Alaskan sea otter Alaskan sea otter Benjamin Weitzman, U.S. Geological Survey

APRIL 26, 2014—March 24 marked the 25th anniversary of the Exxon Valdez oil spill, which resulted in one of the shipping’s worst environmental disasters and triggered sweeping U.S. and international marine pollution prevention rules.

The spill affected 1,300 miles of coastline in Prince William Sound in Alaska and about 11,000 square miles of ocean, with a profound affect on marine life; the deaths of more than 2,800 sea otters and over 100,000 seabirds, for example, were attributed to the spill.

Scientists have closely monitored the long-term affects of the spill on marine life over the last three decades. A new report, “2013 update on sea otter studies to assess chronic injury from the 1989 Exxon Valdez oil spill, Prince William Sound, Alaska,” by the U.S. Geological Survey indicates that sea otters may have finally returned to pre-spill numbers within the most heavily oiled areas of Prince William Sound.

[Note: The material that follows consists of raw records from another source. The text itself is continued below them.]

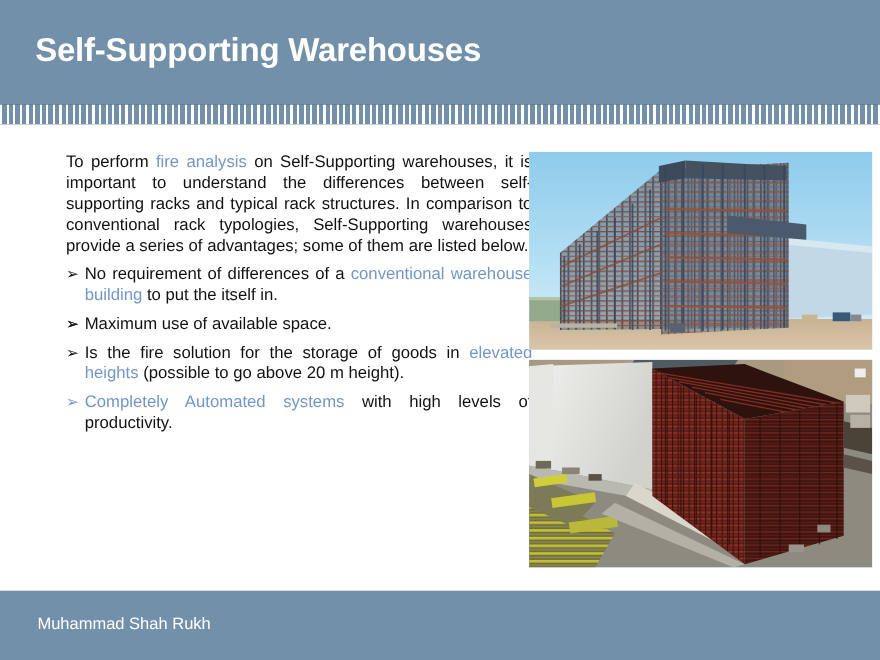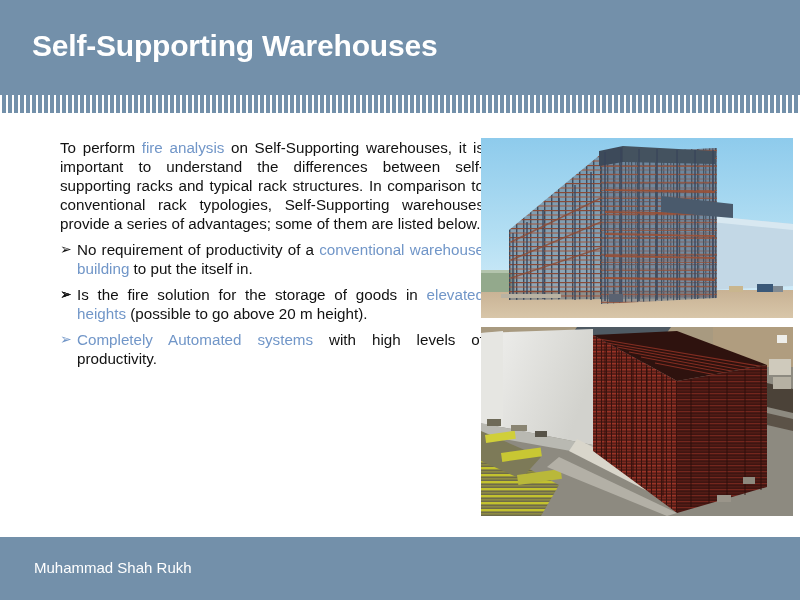--- a/index.html
+++ b/index.html
@@ -172,25 +172,25 @@
   </div>
 
   <div class="content">
 
     <div class="text-col">
 
       <p class="para"><span>To perform </span><span class="accent">fire analysis</span><span> on Self-Supporting warehouses, it is important to understand the differences between self-supporting racks and typical rack structures. In comparison to conventional rack typologies, Self-Supporting warehouses provide a series of advantages; some of them are listed below.</span></p>
 
       <ul class="bullets">
 
-        <li class="spaced"><span class="marker">➢</span><span>No requirement of productivity of a </span><span class="accent">conventional warehouse building</span><span> to put the itself in.</span></li>
+        <li class="spaced"><span class="marker">➢</span><span>No requirement of differences of a </span><span class="accent">conventional warehouse building</span><span> to put the itself in.</span></li>
 
         <li class="spaced"><span class="marker">➢</span><span class="accent"></span><span></span></li>
 
-        <li class="spaced"><span class="marker">➢</span><span class="accent"></span><span></span></li>
+        <li class="spaced"><span class="marker">➢</span><span>Maximum use of available space.</span><span class="accent"></span><span></span></li>
 
         <li class="spaced"><span class="marker">➢</span><span>Is the fire solution for the storage of goods in </span><span class="accent">elevated heights</span><span> (possible to go above 20 m height).</span></li>
 
         <li class="spaced accent-item"><span class="marker">➢</span><span></span><span class="accent">Completely Automated systems</span><span class="plain"> with high levels of productivity.</span></li>
 
       </ul>
     </div>
 
     <div class="photo photo-top">
       <svg viewBox="0 0 312 180" preserveAspectRatio="none">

"Although recovery timelines varied widely among species, our work shows that recovery of species vulnerable to long-term effects of oil spills can take decades," said lead author of the study, Brenda Ballachey, research biologist with the U.S. Geological Survey. "For sea otters, we began to see signs of recovery in the years leading up to 2009, two decades after the spill, and the most recent results from 2011 to 2013 are consistent with recovery as defined by the Exxon Valdez Oil Spill Trustee Council."

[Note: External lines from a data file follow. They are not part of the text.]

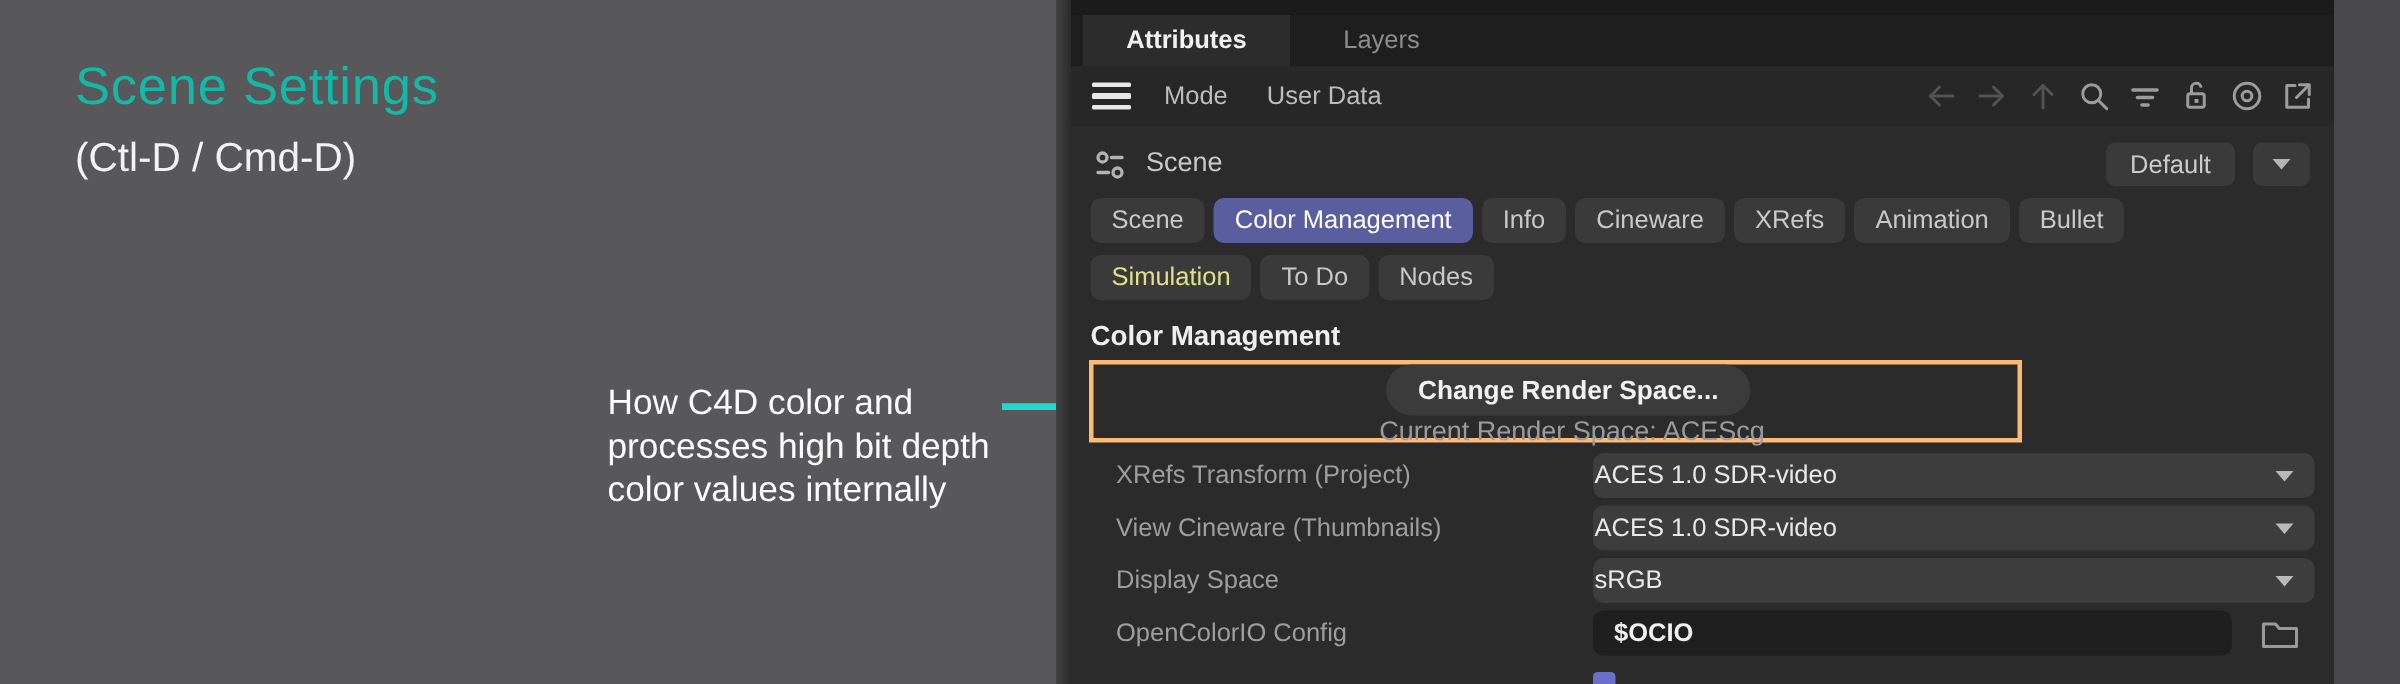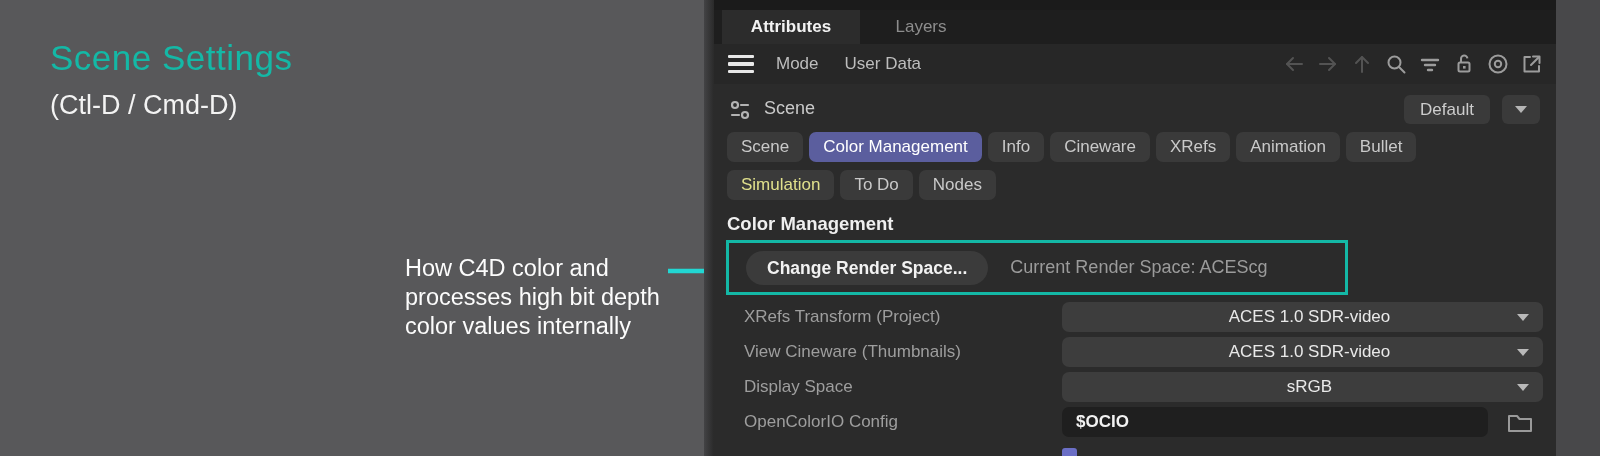--- a/index.html
+++ b/index.html
@@ -52,30 +52,30 @@
   .pill-row.r2{top:170px;}
   .pill{height:30px;line-height:30px;padding:0 14px;background:#3a3a3a;border-radius:7px;
         font-size:17px;color:#c9c9c9;white-space:nowrap;}
   .pill.selected{background:#5b5e9e;color:#ffffff;}
   .pill.sim{color:#e0e08c;}
 
   .section-heading{position:absolute;left:13px;top:213px;font-size:18.5px;font-weight:700;color:#efefef;}
 
   
   .highlight-box{position:absolute;left:12px;top:240px;width:616px;height:49px;
-                 border:3px solid #14b8a6;display:flex;align-items:center;background:#2b2b2b;}
+                 border:3px solid #fdba74;display:flex;align-items:center;background:#2b2b2b;flex-direction:column;}
   .change-btn{margin-left:17px;height:34px;line-height:34px;padding:0 21px;background:#3b3b3b;
               border-radius:17px;font-size:17.5px;font-weight:700;color:#f2f2f2;white-space:nowrap;}
   .current-space{margin-left:22px;font-size:18px;color:#9b9b9b;white-space:nowrap;}
 
   
   .param-row{position:absolute;left:0;width:842px;height:30px;}
   .param-label{position:absolute;left:30px;top:0;height:30px;line-height:30px;font-size:17px;color:#9e9e9e;}
   .dropdown{position:absolute;left:348px;top:0;width:481px;height:30px;background:#3d3d3d;border-radius:7px;
-            font-size:17px;color:#e9e9e9;line-height:30px;padding-left:14px;box-sizing:border-box;text-align:center;}
+            font-size:17px;color:#e9e9e9;line-height:30px;padding-left:1px;box-sizing:border-box;}
   .dropdown .caret-down{position:absolute;right:14px;top:12px;border-top-color:#b9b9b9;}
   .text-input{position:absolute;left:348px;top:0;width:426px;height:30px;background:#1f1f1f;border-radius:7px;
               font-size:17px;font-weight:700;color:#f2f2f2;line-height:30px;padding-left:14px;box-sizing:border-box;}
   .folder-btn{position:absolute;left:784px;top:0;width:44px;height:30px;display:flex;align-items:center;justify-content:center;}
 
   .partial-checkbox{position:absolute;left:348px;top:448px;width:15px;height:10px;background:#6b6fc6;
                     border-radius:3px 3px 0 0;}
 </style>
 </head>
 <body>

The Exxon Valdez Oil Spill Trustee Council—made up of three Alaska state trustees and three federal trustees—was formed to oversee the restoration of the ecosystem.

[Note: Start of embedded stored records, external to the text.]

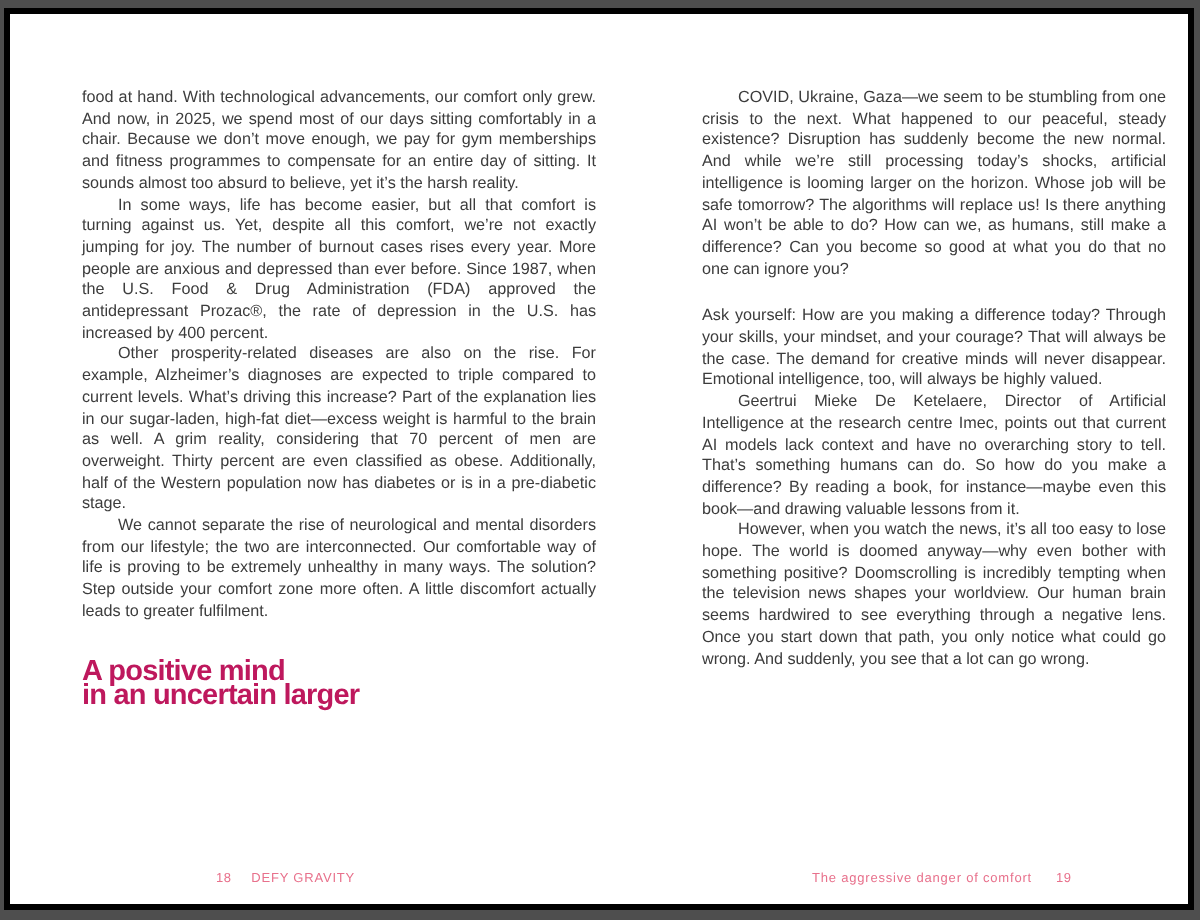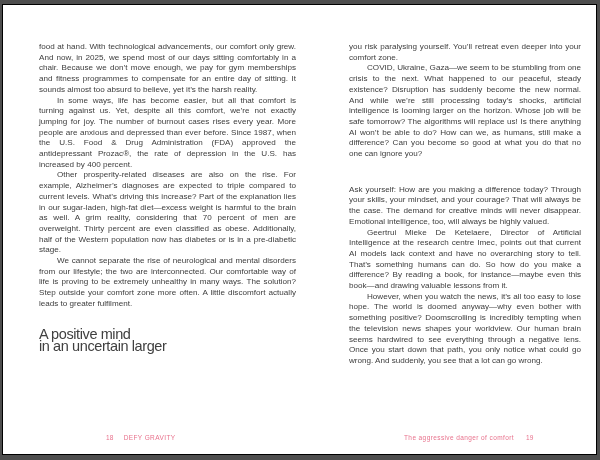--- a/index.html
+++ b/index.html
@@ -7,39 +7,39 @@
     width: 600px; height: 460px;
     background: #4e4e4e;
     position: relative;
     overflow: hidden;
     font-family: "Liberation Sans", sans-serif;
   }
   .spread {
     position: absolute;
     left: 2px; top: 4px; right: 3px; bottom: 5px;
     background: #ffffff;
-    border: 1px solid #000000;
+    border: 3px solid #000000;
     box-sizing: border-box;
   }
   .page-col {
     position: absolute;
     top: 37px;
     color: #3c3c3c;
     font-size: 8.1px;
     line-height: 10.7px;
     text-align: justify;
   }
   .page-col.left  { left: 36px;  width: 257px; }
   .page-col.right { left: 346px; width: 232px; }
   .page-col p { margin: 0; }
   .page-col p.indent { text-indent: 18px; }
-  .page-col p.gap { margin-top: 25px; }
+  .page-col p.gap { margin-top: 13px; }
   .section-heading {
-    color: #404040;
-    font-weight: normal;
+    color: #be185d;
+    font-weight: bold;
     font-size: 14.5px;
     line-height: 12.5px;
     letter-spacing: -0.4px;
     margin: 18px 0 12px 0;
     text-align: left;
   }
   .footer {
     position: absolute;
     color: #e8718c;
     font-size: 6.5px;
@@ -62,21 +62,20 @@
     <p class="indent">In some ways, life has become easier, but all that comfort is turning against us. Yet, despite all this comfort, we’re not exactly jumping for joy. The number of burnout cases rises every year. More people are anxious and depressed than ever before. Since 1987, when the U.S. Food &amp; Drug Administration (FDA) approved the antidepressant Prozac®, the rate of depression in the U.S. has increased by 400 percent.</p>
     <p class="indent">Other prosperity-related diseases are also on the rise. For example, Alzheimer’s diagnoses are expected to triple compared to current levels. What’s driving this increase? Part of the explanation lies in our sugar-laden, high-fat diet—excess weight is harmful to the brain as well. A grim reality, considering that 70 percent of men are overweight. Thirty percent are even classified as obese. Additionally, half of the Western population now has diabetes or is in a pre-diabetic stage.</p>
     <p class="indent">We cannot separate the rise of neurological and mental disorders from our lifestyle; the two are interconnected. Our comfortable way of life is proving to be extremely unhealthy in many ways. The solution? Step outside your comfort zone more often. A little discomfort actually leads to greater fulfilment.</p>
     <h2 class="section-heading">
       <div>A positive mind</div>
       <div>in an uncertain larger</div>
     </h2>
   </div>
 
   <div class="page-col right">
-    <p>you risk paralysing yourself. You’ll retreat even deeper into your comfort zone.</p>
     <p class="indent">COVID, Ukraine, Gaza—we seem to be stumbling from one crisis to the next. What happened to our peaceful, steady existence? Disruption has suddenly become the new normal. And while we’re still processing today’s shocks, artificial intelligence is looming larger on the horizon. Whose job will be safe tomorrow? The algorithms will replace us! Is there anything AI won’t be able to do? How can we, as humans, still make a difference? Can you become so good at what you do that no one can ignore you?</p>
     <p class="gap">Ask yourself: How are you making a difference today? Through your skills, your mindset, and your courage? That will always be the case. The demand for creative minds will never disappear. Emotional intelligence, too, will always be highly valued.</p>
     <p class="indent">Geertrui Mieke De Ketelaere, Director of Artificial Intelligence at the research centre Imec, points out that current AI models lack context and have no overarching story to tell. That’s something humans can do. So how do you make a difference? By reading a book, for instance—maybe even this book—and drawing valuable lessons from it.</p>
     <p class="indent">However, when you watch the news, it’s all too easy to lose hope. The world is doomed anyway—why even bother with something positive? Doomscrolling is incredibly tempting when the television news shapes your worldview. Our human brain seems hardwired to see everything through a negative lens. Once you start down that path, you only notice what could go wrong. And suddenly, you see that a lot can go wrong.</p>
   </div>
 
   <div class="footer footer-left">
     <span class="pgnum">18</span><span>DEFY GRAVITY</span>
   </div>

For the study, scientists estimated the number of living sea otters based on aerial surveys and compared the figures to pre-spill populations. They also collected the carcasses of otters that had died in the spill area. The carcasses were evaluated to determine how old sea otters were when they died. Historically, and prior to the spill, most dead otters were either very old or very young, but following the spill, more middle-aged otters were dying as well. The ages of dead animals has now returned to the pre-spill pattern.

Recovery also was assessed using studies to detect oil exposure using gene expression as a biochemical indicator. The most recent genetic evidence suggested a reduction in oil exposure since 2008.